-------- Recorded information --------

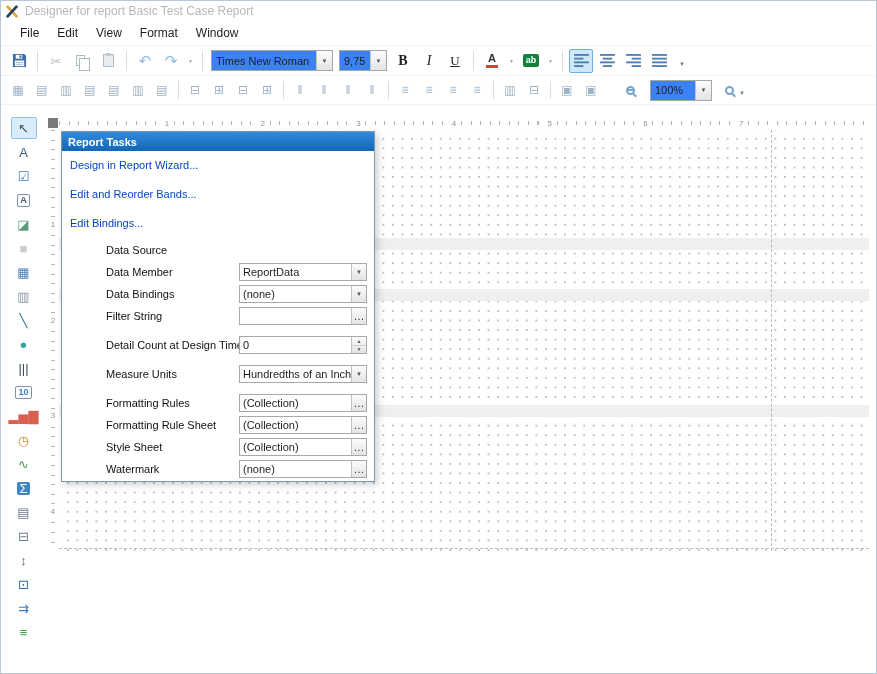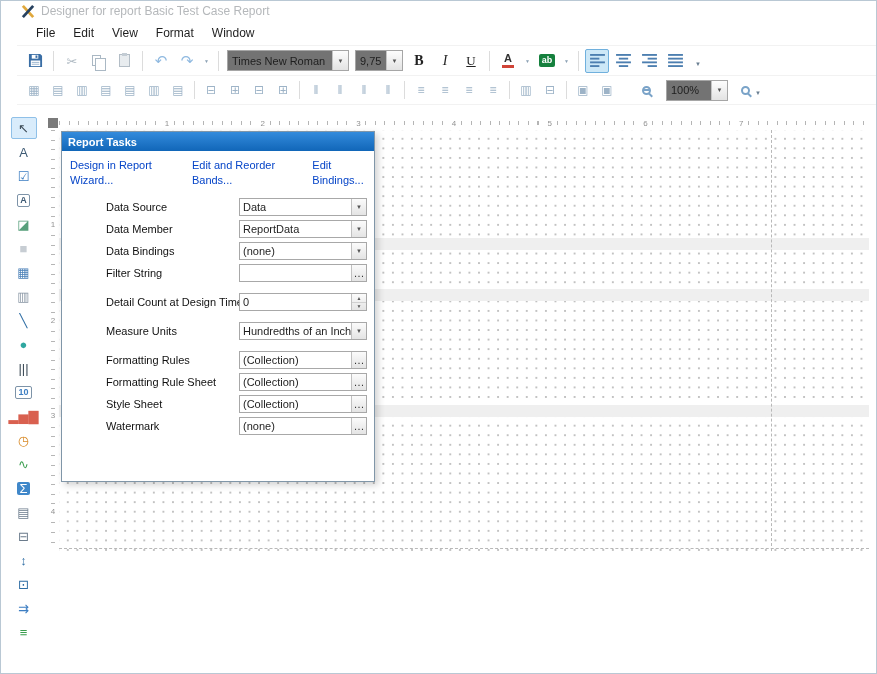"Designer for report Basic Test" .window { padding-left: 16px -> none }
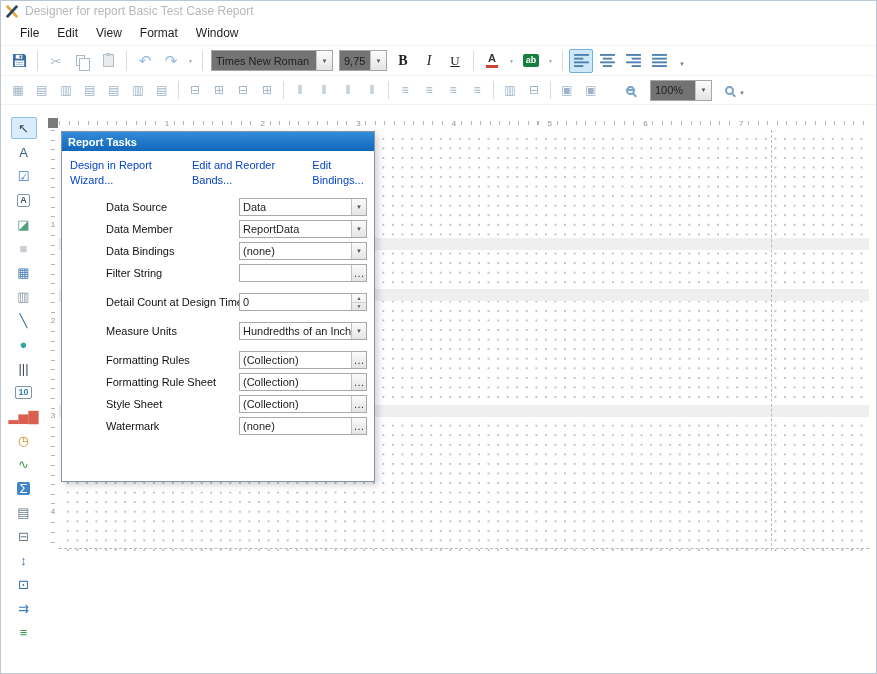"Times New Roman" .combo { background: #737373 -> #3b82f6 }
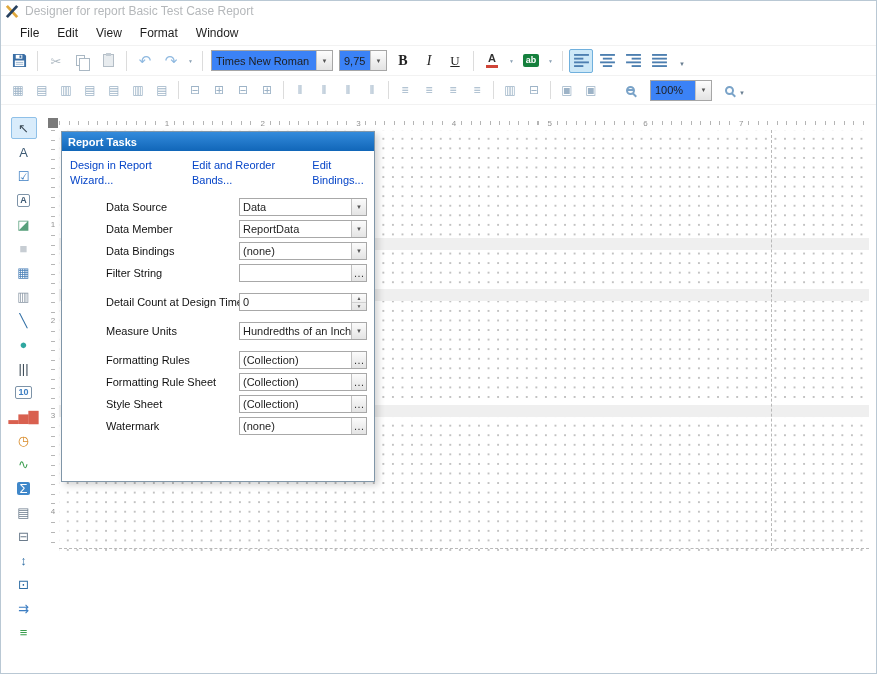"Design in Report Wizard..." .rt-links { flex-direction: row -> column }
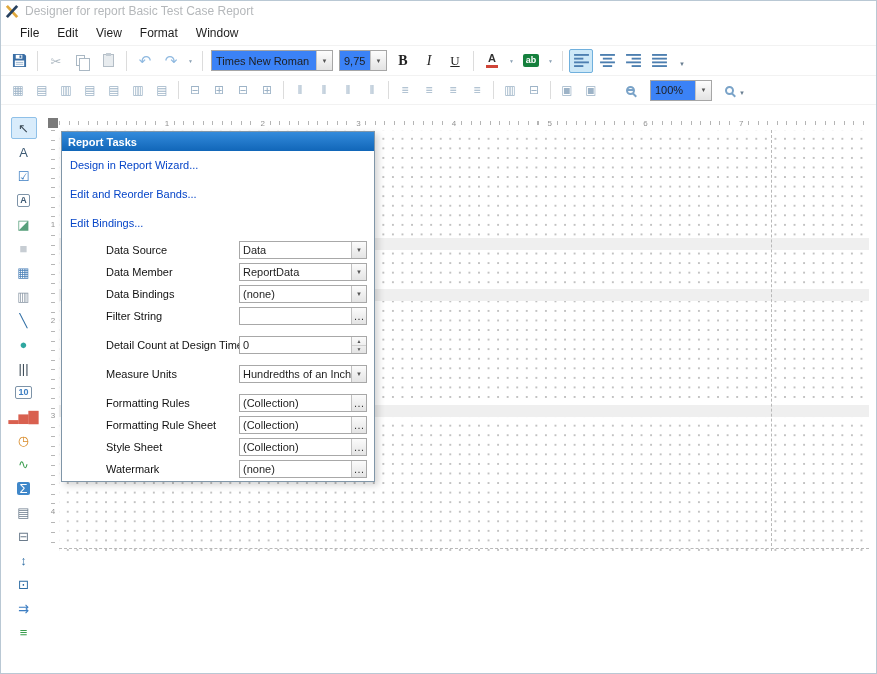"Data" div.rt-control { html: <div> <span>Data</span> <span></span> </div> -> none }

--------
-------- Recorded information --------

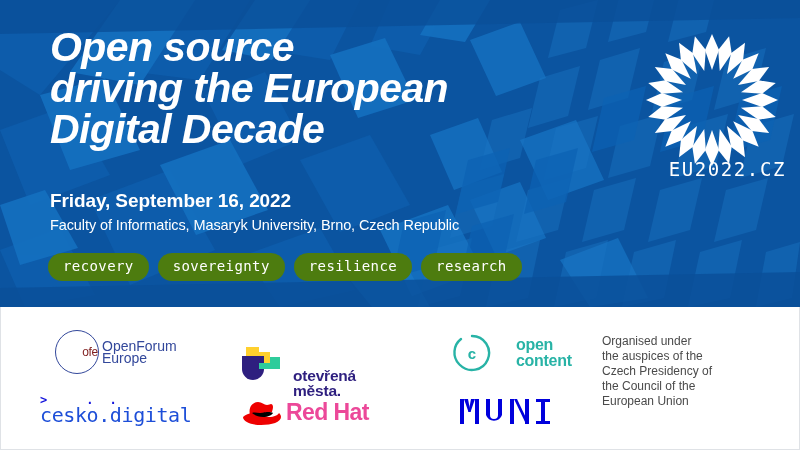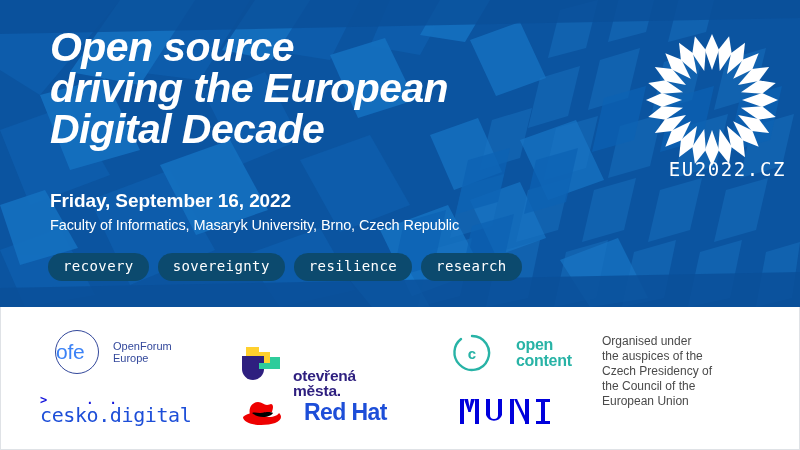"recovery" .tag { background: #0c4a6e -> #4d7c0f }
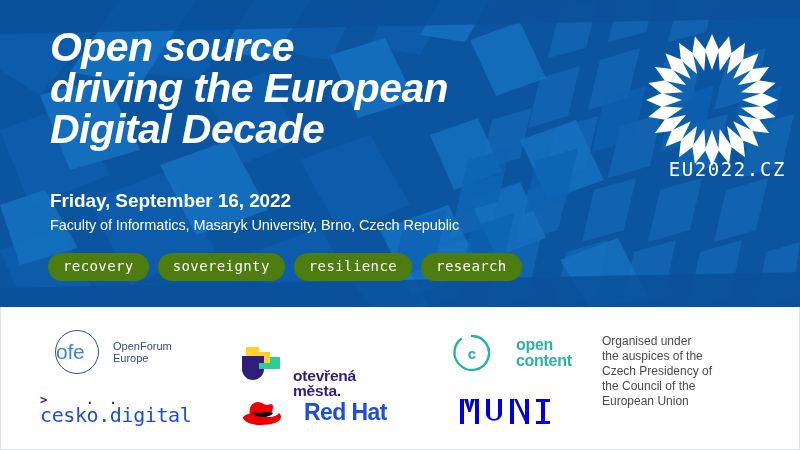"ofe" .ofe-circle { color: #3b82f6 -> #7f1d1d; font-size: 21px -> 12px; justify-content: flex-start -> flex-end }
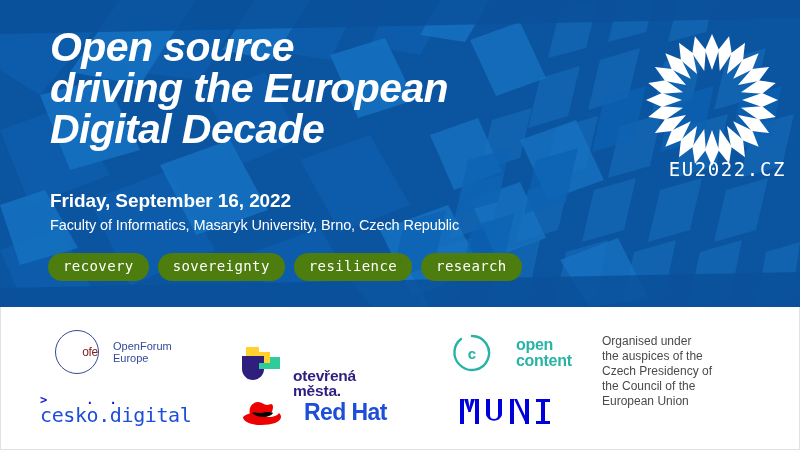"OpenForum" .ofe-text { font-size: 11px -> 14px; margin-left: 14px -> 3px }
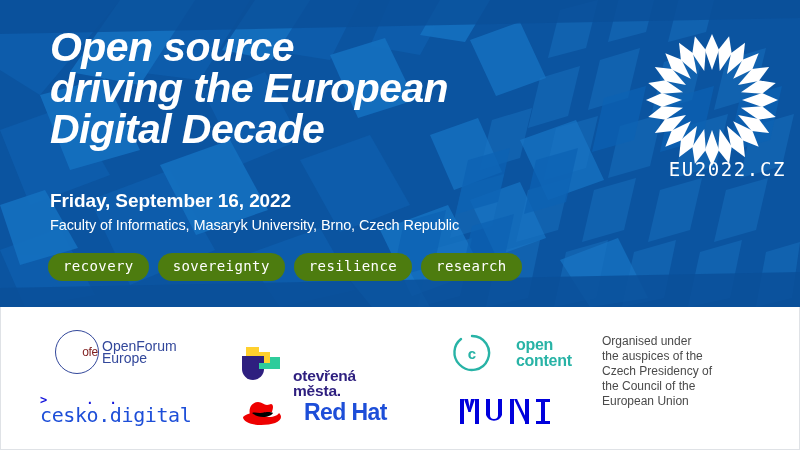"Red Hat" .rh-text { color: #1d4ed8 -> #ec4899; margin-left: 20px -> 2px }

--------

Would you write out exactly the lines above, starting at the line containing "for report Basic" and stopping after the line containing "html: <div> <span>Data</span>"? Omit the pictures.

"Designer for report Basic Test" .window { padding-left: 16px -> none }
"Times New Roman" .combo { background: #737373 -> #3b82f6 }
"Design in Report Wizard..." .rt-links { flex-direction: row -> column }
"Data" div.rt-control { html: <div> <span>Data</span> <span></span> </div> -> none }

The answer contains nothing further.